Komite lisensi kompetisi menjatuhkan sanksi pengurangan dua poin kepada klub Java United FC menjelang bergulirnya musim BRI Super League 2026/2027.
Keputusan administratif yang diumumkan pada Jumat, 4 September 2026, tersebut merupakan imbas dari perubahan markas yang dilakukan pihak manajemen klub.
Permasalahan ini mencuat saat Java United FC yang sebelumnya dikenal sebagai Malut United memutuskan untuk memindahkan domisili kandang mereka dari Stadion Gelora Kie Raha di Maluku Utara menuju Stadion Jatidiri di Semarang.
Seluruh aspek infrastruktur yang sebelumnya telah memenuhi standar lisensi di lokasi lama dinyatakan tidak lagi relevan ketika klub melakukan perpindahan markas tersebut.
Akibat ketidaksesuaian administrasi infrastruktur di stadion baru, skuad asuhan Fabio Lefundes harus menerima konsekuensi pengurangan nilai sebelum kompetisi resmi dimulai.
Manajer Java United FC, Alan Haviludin, menyatakan pihak manajemen menerima keputusan operator kompetisi tersebut tanpa melakukan upaya banding.

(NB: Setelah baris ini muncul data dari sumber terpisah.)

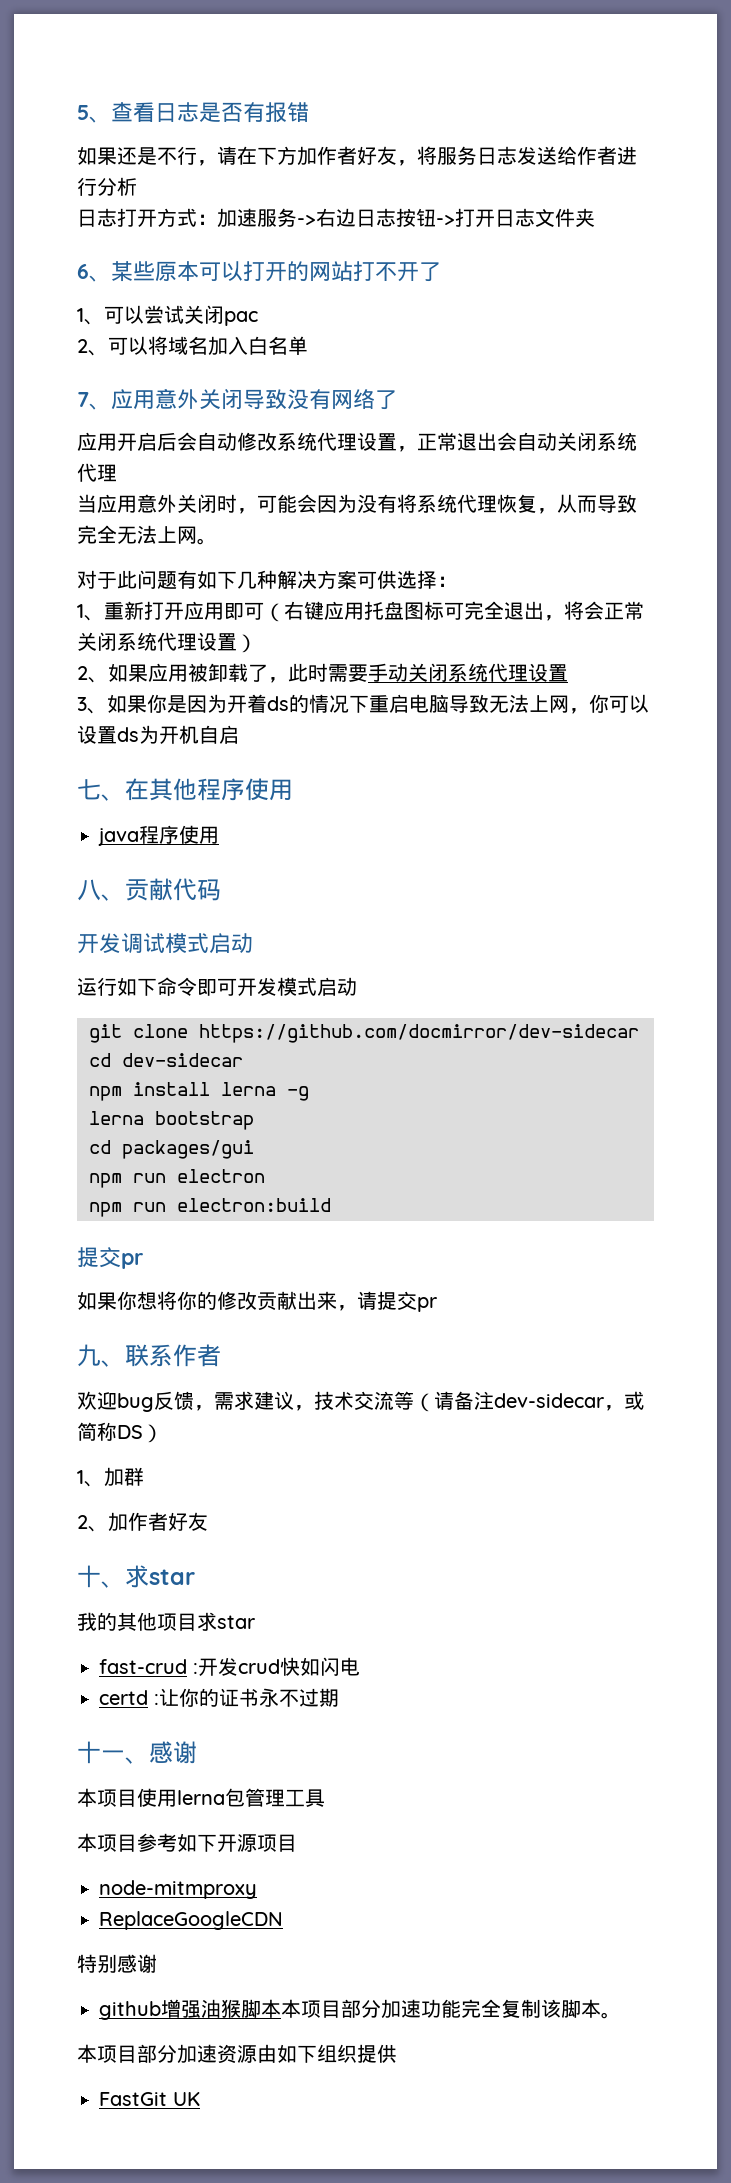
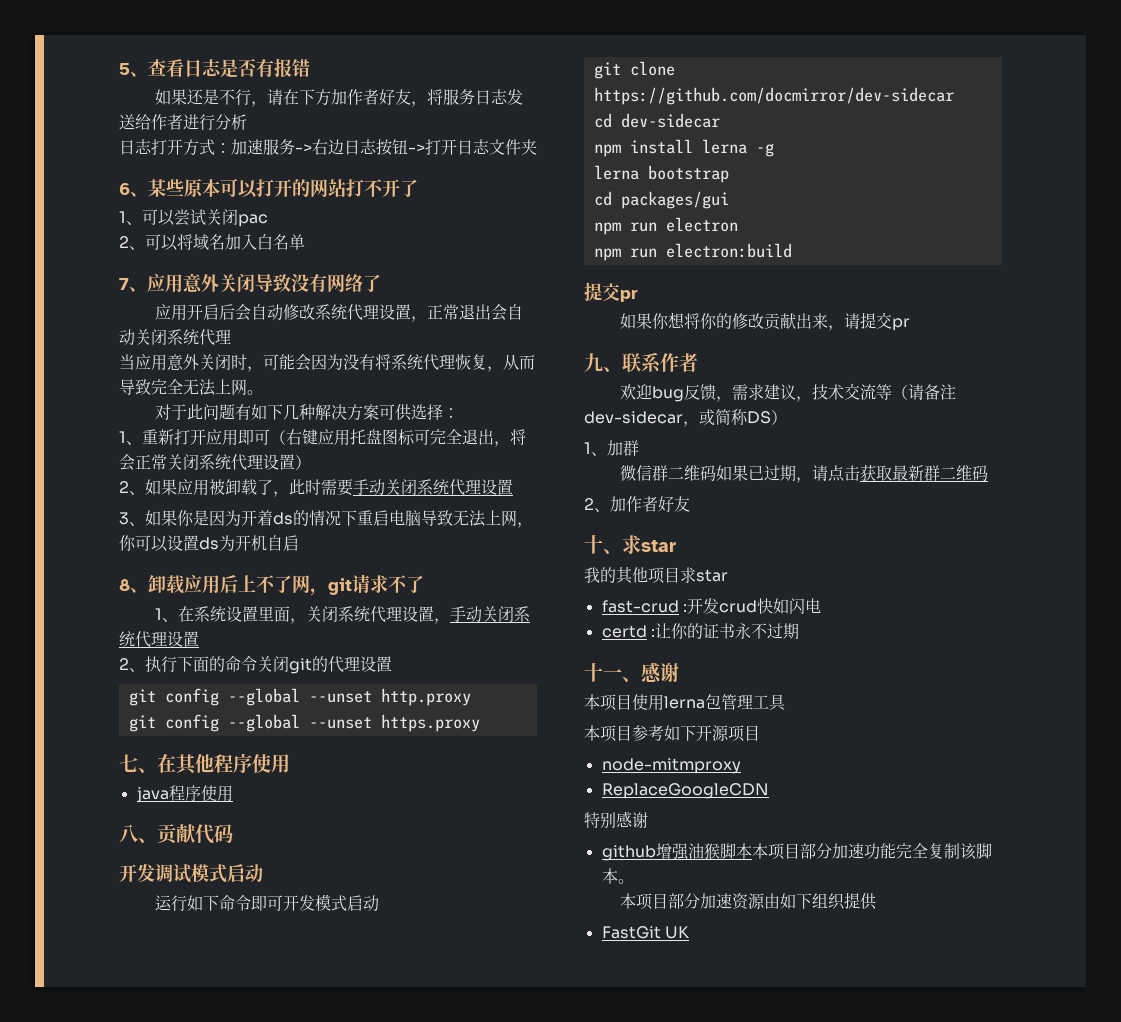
+ 8、卸载应用后上不了网，git请求不了
+ 1、在系统设置里面，关闭系统代理设置，手动关闭系统代理设置
+ 2、执行下面的命令关闭git的代理设置
+ git config --global --unset http.proxy
+ git config --global --unset https.proxy
+ 微信群二维码如果已过期，请点击获取最新群二维码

Menurutnya, sanksi awal musim ini tidak akan melemahkan fokus tim untuk tampil kompetitif di kasta tertinggi sepak bola Indonesia.

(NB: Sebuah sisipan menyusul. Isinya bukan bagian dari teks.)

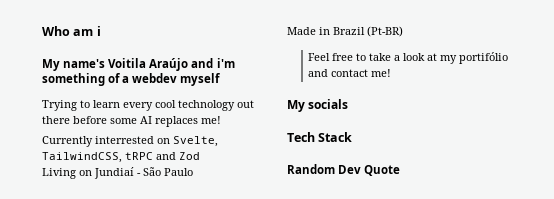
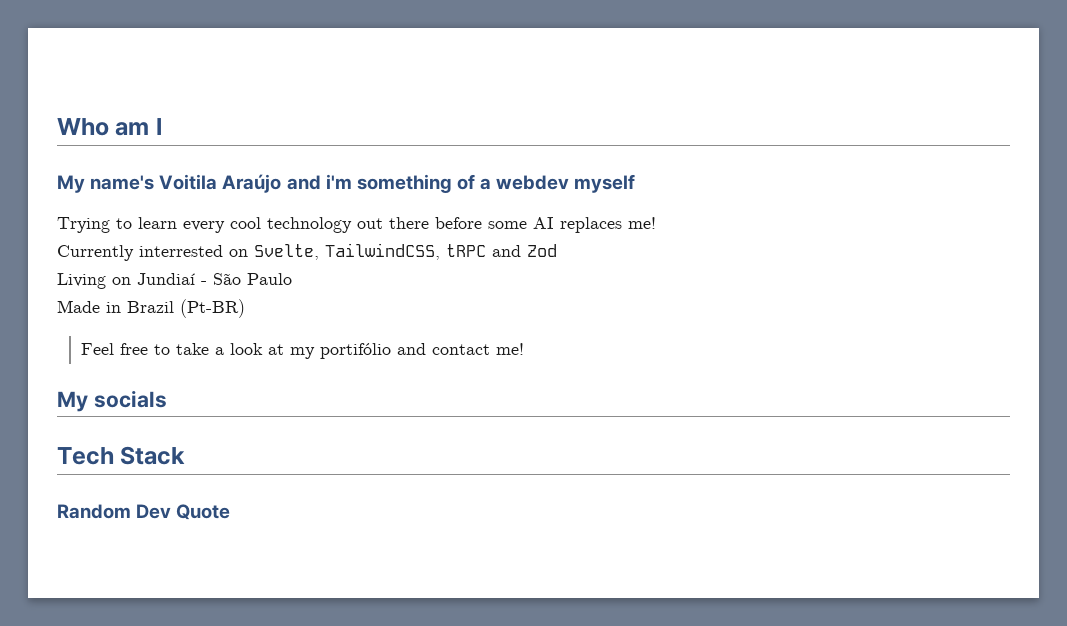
- Who am i
+ Who am I

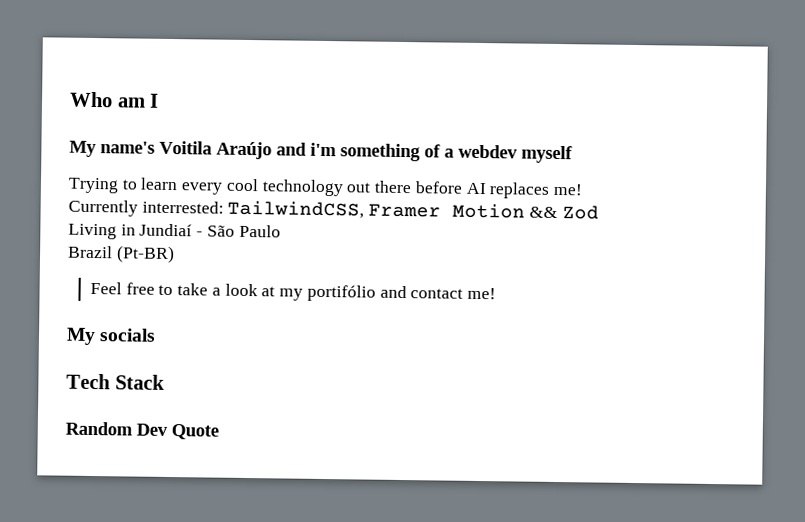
- Trying to learn every cool technology out there before some AI replaces me!
+ Trying to learn every cool technology out there before AI replaces me!
- Currently interrested on Svelte, TailwindCSS, tRPC and Zod
+ Currently interrested: TailwindCSS, Framer Motion && Zod
- Living on Jundiaí - São Paulo
+ Living in Jundiaí - São Paulo
- Made in Brazil (Pt-BR)
+ Brazil (Pt-BR)

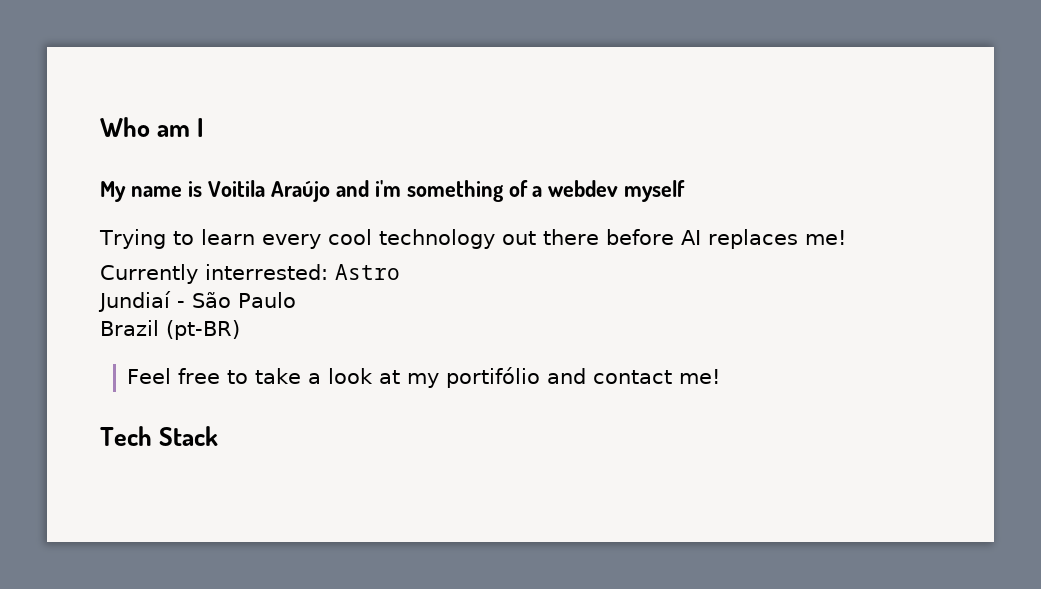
- My name's Voitila Araújo and i'm something of a webdev myself
+ My name is Voitila Araújo and i'm something of a webdev myself
- Currently interrested: TailwindCSS, Framer Motion && Zod
- Living in Jundiaí - São Paulo
+ Currently interrested: Astro
+ Jundiaí - São Paulo
- Brazil (Pt-BR)
+ Brazil (pt-BR)
- My socials
- Random Dev Quote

Alan menegaskan, target utama skuad Laskar Kepodang Emas tetap sama, yakni mengumpulkan poin sebanyak mungkin demi menjaga posisi di papan klasemen.
Pihak klub juga memastikan Stadion Jatidiri kini telah memenuhi syarat standar kelayakan untuk menggelar laga BRI Super League 2026/2027.

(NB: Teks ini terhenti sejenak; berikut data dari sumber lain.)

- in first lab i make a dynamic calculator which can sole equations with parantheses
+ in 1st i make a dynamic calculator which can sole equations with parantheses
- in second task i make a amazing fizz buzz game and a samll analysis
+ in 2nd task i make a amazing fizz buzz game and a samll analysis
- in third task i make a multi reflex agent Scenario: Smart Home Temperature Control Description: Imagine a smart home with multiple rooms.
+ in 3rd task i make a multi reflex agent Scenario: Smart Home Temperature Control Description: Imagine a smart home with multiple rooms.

Kepastian tersebut disampaikan manajemen sebagai respon terhadap status stadion yang sempat menjadi kendala utama dalam pemenuhan lisensi klub.
Ke depan, Java United berjanji akan meningkatkan tata kelola organisasi agar seluruh regulasi lisensi tetap terjaga sesuai dengan standar yang ditetapkan oleh federasi.
Komitmen profesionalisme ini dinilai sebagai langkah perbaikan agar tidak ada lagi kendala administratif yang merugikan posisi poin tim di masa depan.
Manajemen klub mengklaim fokus mereka kini sepenuhnya terarah pada persiapan teknis di lapangan untuk menghadapi tantangan selama satu musim penuh.
Para pemain diharapkan tetap konsisten dalam menjalani instruksi pelatih guna menutupi defisit poin yang terjadi saat ini.